Leo la editorial de Emilio Herrera1, que nos anima a «torcer el cuello al cisne»:
… «nuestra actitud debe retomar la rebeldía, la garra de los valores puros que inspiran la empatía y la entrega por aliviar a cada persona que sufre. Retomar el espíritu de pertenecer a una tribu que lucha por unos principios compartidos. Hemos de empoderar adecuadamente a la nueva generación».
Inicié mi convivencia con enfermos, con el sufrimiento y con la muerte, 30 años atrás al comenzar mi residencia de medicina interna en un hospital universitario de Buenos Aires.
Nuestro entrenamiento era eminentemente técnico, y pronto comprendí que ese no era el espacio para sostener las tormentas emocionales que vivía como médica novata. Nos transmitían que lo importante era diagnosticar y tratar las enfermedades, obtener habilidades diagnósticas y un manejo clínico eficiente. La empatía, la compasión y la humildad eran términos que rara vez se formulaban.
Eso implicaba que los jóvenes médicos pasábamos los días con personas que sufrían y morían y, sin embargo, no recibíamos ninguna formación para hacerle frente.
¿Qué reacciones defensivas se veían con frecuencia en el ámbito hospitalario frente a sensaciones dolorosas abrumadoras?
La más frecuente de las reacciones era el «síndrome tóxico del residente» caracterizado por el cinismo y la insensibilidad2.
Un ejemplo famoso es el de Samuel Shem, médico psiquiatra que publicó «La casa de Dios» en el año 1974. Allí narra lo que descubrió en sus años de residente, y recrea de forma cruel y cínica el funcionamiento de uno de los mejores hospitales norteamericanos. La presión, el miedo, la muerte, los fracasos, que se mezclan con el placer y la vida diaria. Habla de que «si quieres permanecer en el sistema, no puedes mostrar tu corazón» y de «lo duro que es ser auténtico y compasivo a la vez»2,3.
Compasión es una de las 3C, junto con competencia y comunicación; 3C que piden los pacientes a sus médicos4.

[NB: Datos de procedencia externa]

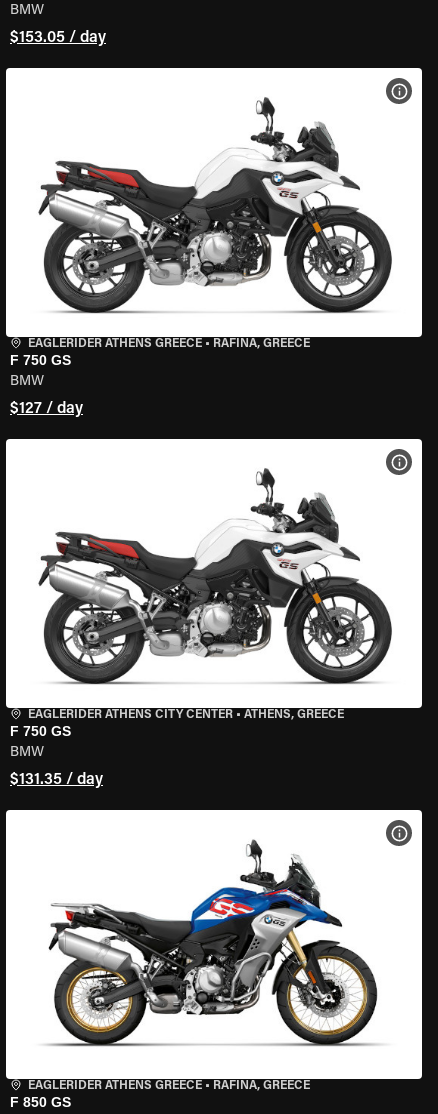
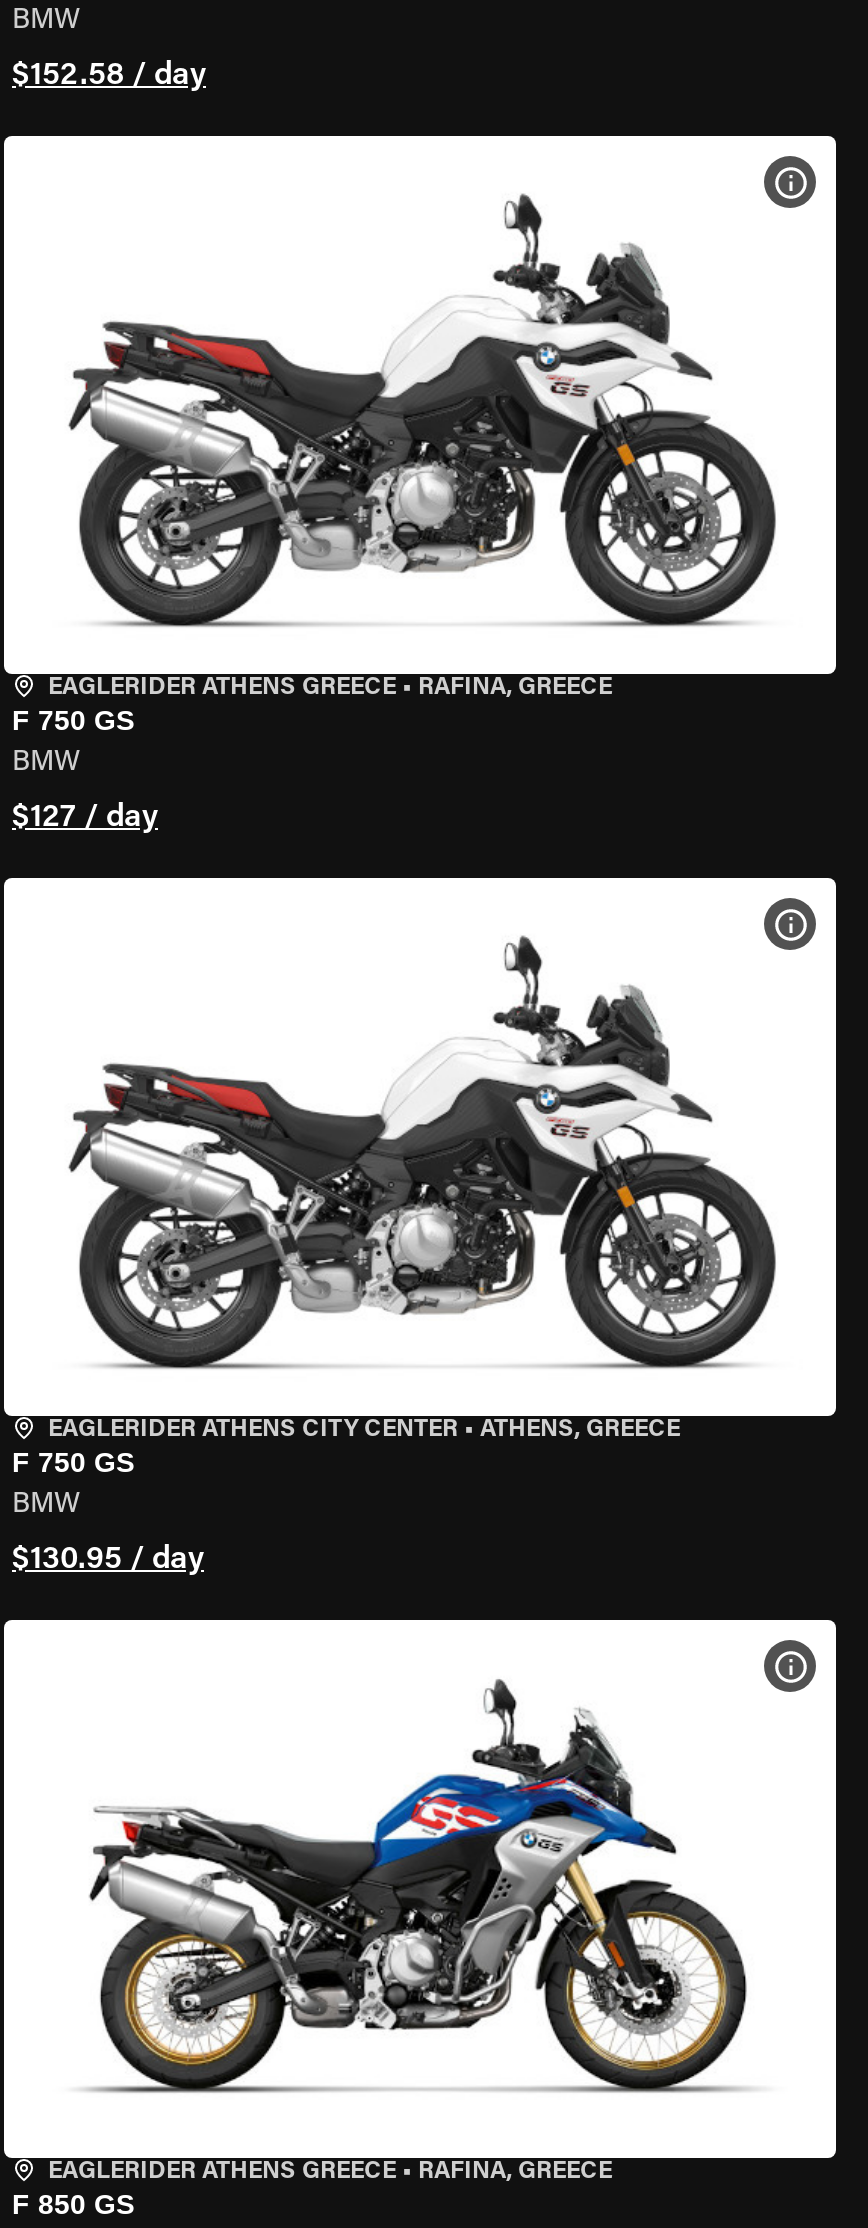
- $153.05 / day
+ $152.58 / day

- $131.35 / day
+ $130.95 / day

Poner énfasis en un modelo que fomente los valores humanitarios es el paradigma a cambiar en la formación del pre y posgrado. Es evidente que se le debe asegurar al médico en formación un conocimiento técnico óptimo, porque uno sin lo otro, no es de utilidad para el paciente ni para la sociedad. Pero siempre con la visión de que los enfermos quieren ser tratados como personas, no como enfermedades y quieren estar seguros de que su médico comprende los aspectos no médicos de su condición.
Hay muchas razones que explican ese declinar de la compasión a lo largo de la formación y de la práctica de un profesional de la medicina, y una de las razones principales es la educación que promueve la objetividad clínica, dándole todo el protagonismo a los aspectos técnicos y defensivos en desmedro de los aspectos humanísticos5.
Otra razón de dicho declinar es el sistema sanitario per se: si el sistema de salud es agobiante, es más fácil focalizar el cuidado médico en el aspecto técnico, que dejarse atrapar por la angustia que rodean a las situaciones límites de los pacientes.
La compasión se define como «un sentimiento de profunda simpatía y pesar por otro que es afectado por un sufrimiento, acompañado por un deseo de aliviar el dolor o eliminar su causa» (Webster 1989) La construcción de una alianza terapéutica incluye confianza del paciente hacia su médico y estos sentimientos están relacionados con el grado en que el médico utiliza y expresa empatía y compasión. Compasión no es sentir lástima, es una forma de sensibilidad acompañada de consciencia, atención y motivación. Hacer algo requiere «compromiso, coraje y sabiduría»6.
El pasado año, recibí una carta de la hija de Ramón, un enfermo que murió en la unidad de cuidados paliativos. En ella explicaba lo que su padre pedía de un médico: «Si tuviera que describirlo en una frase, diría que quiero que mi médico sea un buen médico y un médico bueno».